Records from a collection
┄┄┄┄┄┄

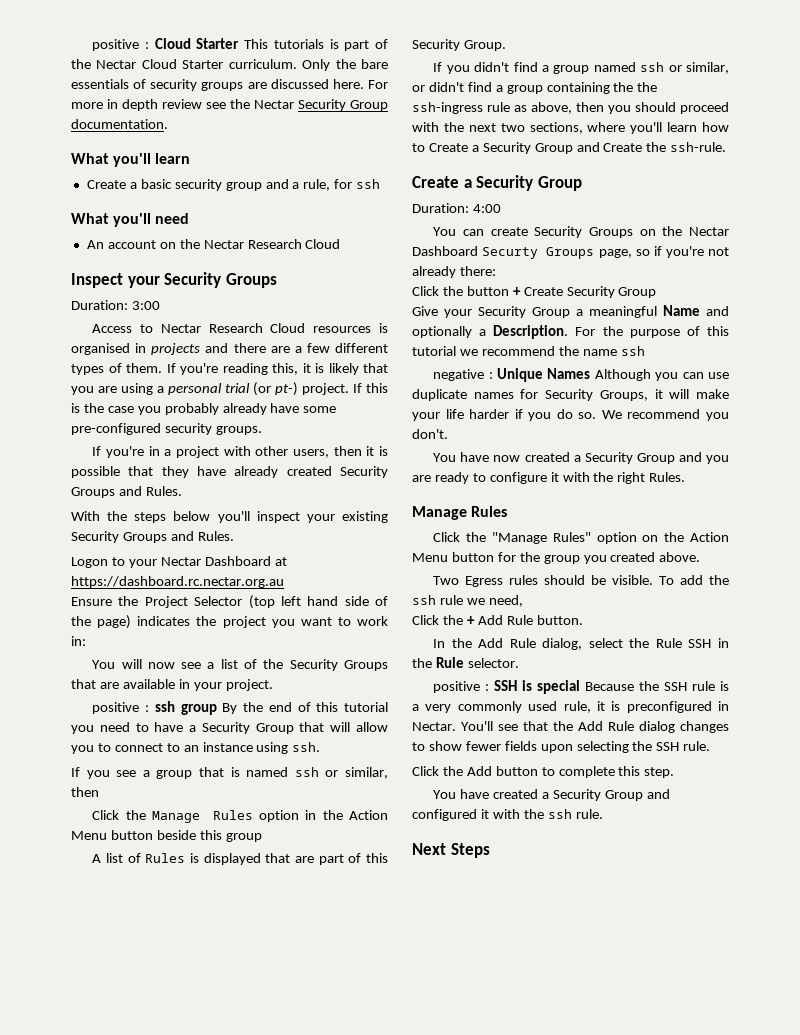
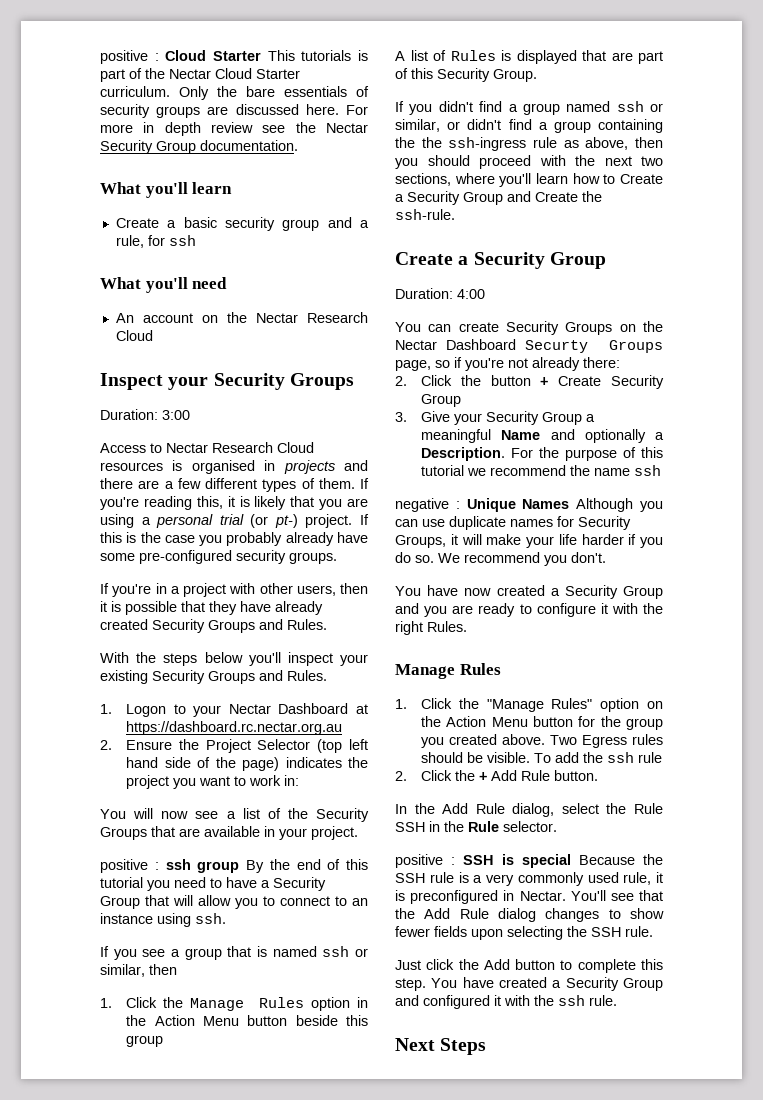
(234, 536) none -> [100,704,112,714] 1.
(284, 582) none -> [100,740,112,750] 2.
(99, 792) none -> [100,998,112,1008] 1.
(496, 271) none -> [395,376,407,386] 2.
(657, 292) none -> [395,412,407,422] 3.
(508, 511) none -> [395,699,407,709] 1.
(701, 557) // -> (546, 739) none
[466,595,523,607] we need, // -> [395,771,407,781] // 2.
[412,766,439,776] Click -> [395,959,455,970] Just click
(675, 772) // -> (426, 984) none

┄┄┄┄┄┄

■ **Work order**
Write the records out exactly, dropping every image.

■ **Result**
(234, 536) none -> [100,704,112,714] 1.
(284, 582) none -> [100,740,112,750] 2.
(99, 792) none -> [100,998,112,1008] 1.
(496, 271) none -> [395,376,407,386] 2.
(657, 292) none -> [395,412,407,422] 3.
(508, 511) none -> [395,699,407,709] 1.
(701, 557) // -> (546, 739) none
[466,595,523,607] we need, // -> [395,771,407,781] // 2.
[412,766,439,776] Click -> [395,959,455,970] Just click
(675, 772) // -> (426, 984) none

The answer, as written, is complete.